An aerial perspective is an asset. The ability to see on a larger scale and in different contexts provides better data which leads to better decisions. Environmental organizations are one beneficiary of aerial data. The areas they monitor are vast and often inaccessible. Traditional aerial platforms like airplanes and helicopters, however, come with a significant price tag.
Fortunately, an alternative solution has recently emerged—drones. Drones provide the same advantage as manned aircraft, but at a fraction of the price. As UAS platforms increase in capabilities, they have found themselves on the frontline of environmental efforts. Lower acquisition, operating, and training costs put these powerful tools in the hands of more researchers. The resulting data is building a better understanding of our complex environment.
Collecting biological samples from whales has been a difficult venture. In the past, researchers have used a crossbow to gather health data on the whale. It was an invasive and inconsistent process.
One researcher with Ocean Alliance came up with a better albeit rudimentary alternative. Attaching several Petri dishes to a DJI Inspire drone, Dr. Iain Kerr flew into the whale spout as it breached the surface. In doing so, some of the snot droplets landed in the dishes. These snot samples provide important information about the health of the whale and the environment around it. With this data, along with photos, researchers have a complete picture of the whales.
Dubbed “Snotbot,” the sample-collecting drone is the centerpiece of the researchers’ efforts to accurately monitor the health of the local whale population. The greater frequency of sample collections leads to more detailed models of the predictions of this fragile population. What was once a difficult effort, is now an efficient and routine practice.
The challenging logistics of monitoring wildlife are not limited to whales; researchers keeping tabs on penguin populations in Antarctica face similar issues. Researcher Annie Schmidt was finding it difficult to conduct studies with traditional methods. Helicopters, were intrusive, their noise footprint often driving penguins away from their nests. Keeping their distance meant they were too far away to make an accurate count. Then there was the cost of operating helicopter flights.
Fortunately for Schmidt, an introduction to Mac Schwager, a Stanford aeronautics professor, opened the door to a new solution. He proposed using drones, an inexpensive, non-intrusive, monitoring solution. After securing funding, the team went to work. They quickly realized that one drone would take too long to document a large penguin population. The solution? Use multiple drones simultaneously.
Engineers at Stanford developed a complex algorithm that breaks up a selected survey area into sections according to the number of drones used. This video shows the program planning the most efficient flight, avoiding collision with the other aircraft. Using this technology, researchers can cover vast rookeries in a short time, stitching all the photographs later to create a unified picture of the penguins. Population size and other data are collected and analyzed.
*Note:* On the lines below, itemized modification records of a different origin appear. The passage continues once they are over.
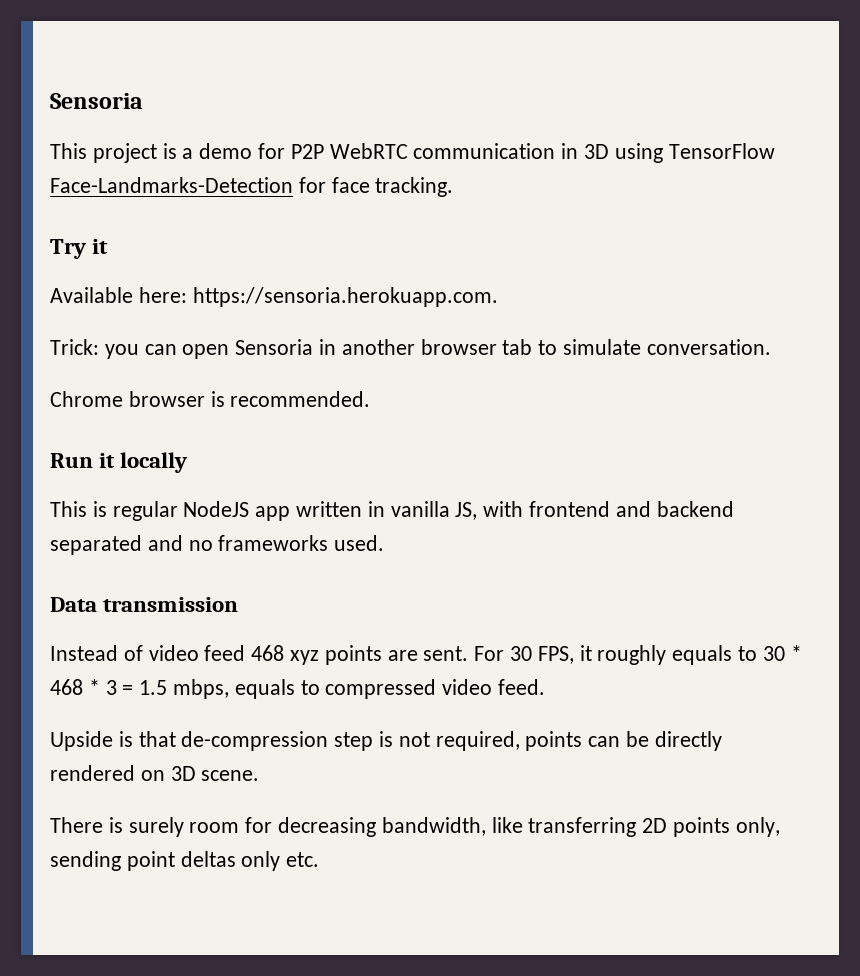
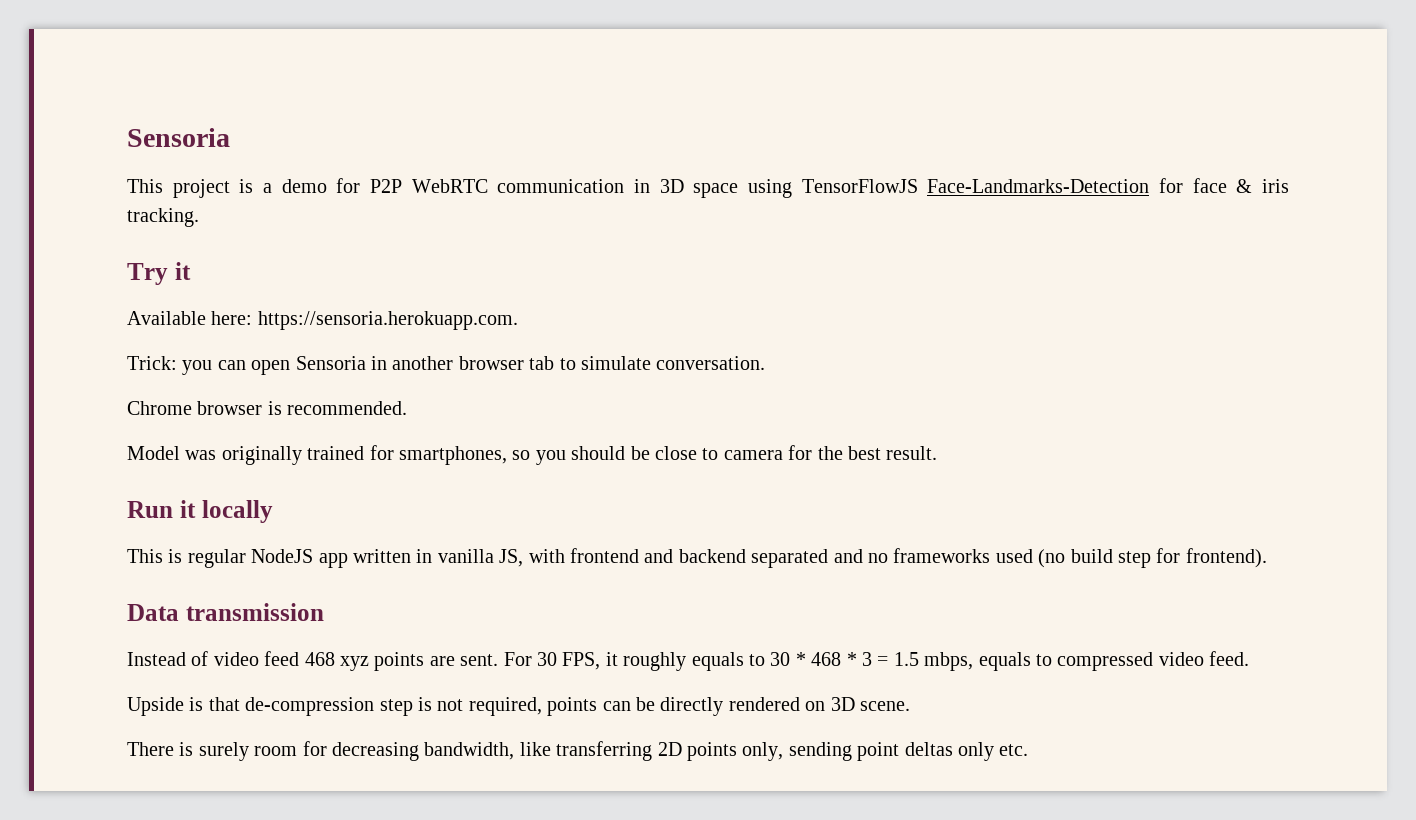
- This project is a demo for P2P WebRTC communication in 3D using TensorFlow Face-Landmarks-Detection for face tracking.
+ This project is a demo for P2P WebRTC communication in 3D space using TensorFlowJS Face-Landmarks-Detection for face & iris tracking.
+ Model was originally trained for smartphones, so you should be close to camera for the best result.
- This is regular NodeJS app written in vanilla JS, with frontend and backend separated and no frameworks used.
+ This is regular NodeJS app written in vanilla JS, with frontend and backend separated and no frameworks used (no build step for frontend).

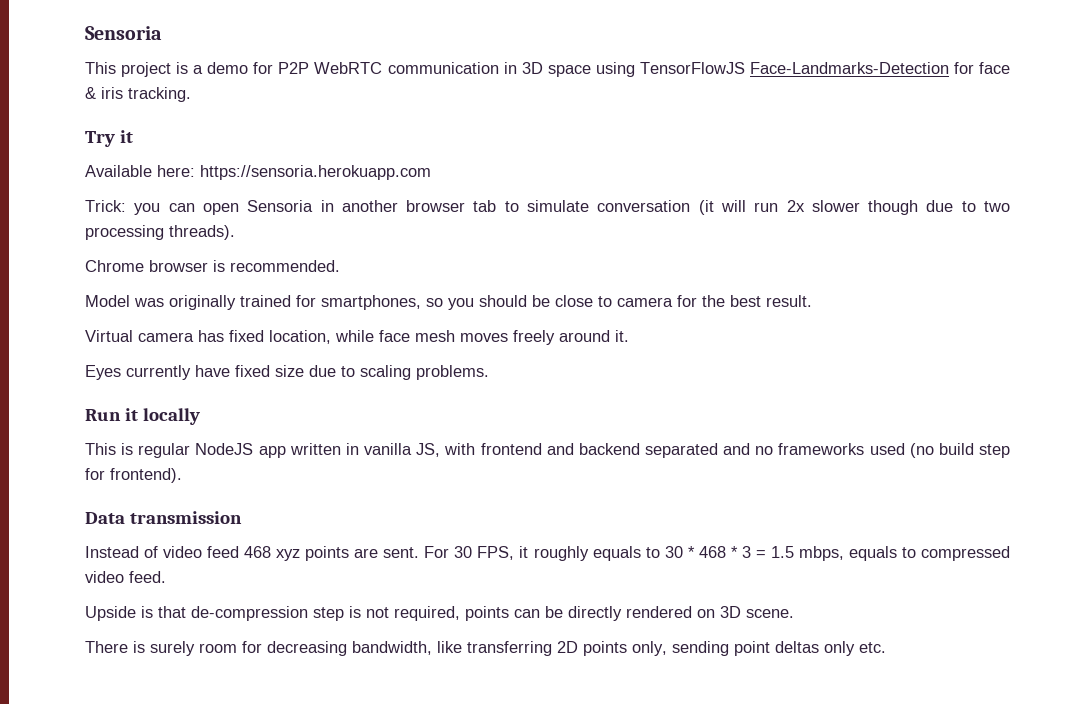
- Available here: https://sensoria.herokuapp.com.
+ Available here: https://sensoria.herokuapp.com
- Trick: you can open Sensoria in another browser tab to simulate conversation.
+ Trick: you can open Sensoria in another browser tab to simulate conversation (it will run 2x slower though due to two processing threads).
+ Virtual camera has fixed location, while face mesh moves freely around it.
+ Eyes currently have fixed size due to scaling problems.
Particular ecosystems require special attention from environmental researchers. Agriculture, glaciers, rainforests, and other habitats are especially sensitive to the changing temperatures and human activity.
To document the impact, researchers are using UAVs for surveying and mapping these areas. Taking multiple images of the same location over a period of time enables change detection. The software compares the pictures and shows the resulting impact. A thermal drone can document the changes in average temperature in a certain location. Photogrammetry software, using data captured by drones, recreates 3D models of landscape in Iceland to track environmental impact, for example.
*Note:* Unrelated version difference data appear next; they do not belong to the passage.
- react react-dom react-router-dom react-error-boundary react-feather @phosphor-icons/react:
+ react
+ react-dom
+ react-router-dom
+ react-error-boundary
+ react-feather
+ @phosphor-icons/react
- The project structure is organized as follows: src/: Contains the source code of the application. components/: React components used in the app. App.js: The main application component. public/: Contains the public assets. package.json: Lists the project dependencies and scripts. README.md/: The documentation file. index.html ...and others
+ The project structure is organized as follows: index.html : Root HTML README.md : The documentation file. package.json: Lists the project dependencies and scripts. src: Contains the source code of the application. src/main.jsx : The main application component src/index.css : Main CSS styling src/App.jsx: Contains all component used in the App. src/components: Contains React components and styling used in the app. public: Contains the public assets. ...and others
The sheer size of these impacted areas requires an aerial perspective to monitor effectively. A turn-key solution for scientists, drones are far more accessible than a number of traditional platforms. More importantly, they have access to a greater amount of data for more accurate models.
We are familiar with the ways unmanned aircraft have revolutionized industries. But while we look forward to drones delivering our groceries, we overlook the technology employed to help our environment. This application may not benefit us directly, but the understanding it provides of our world is critical for our future.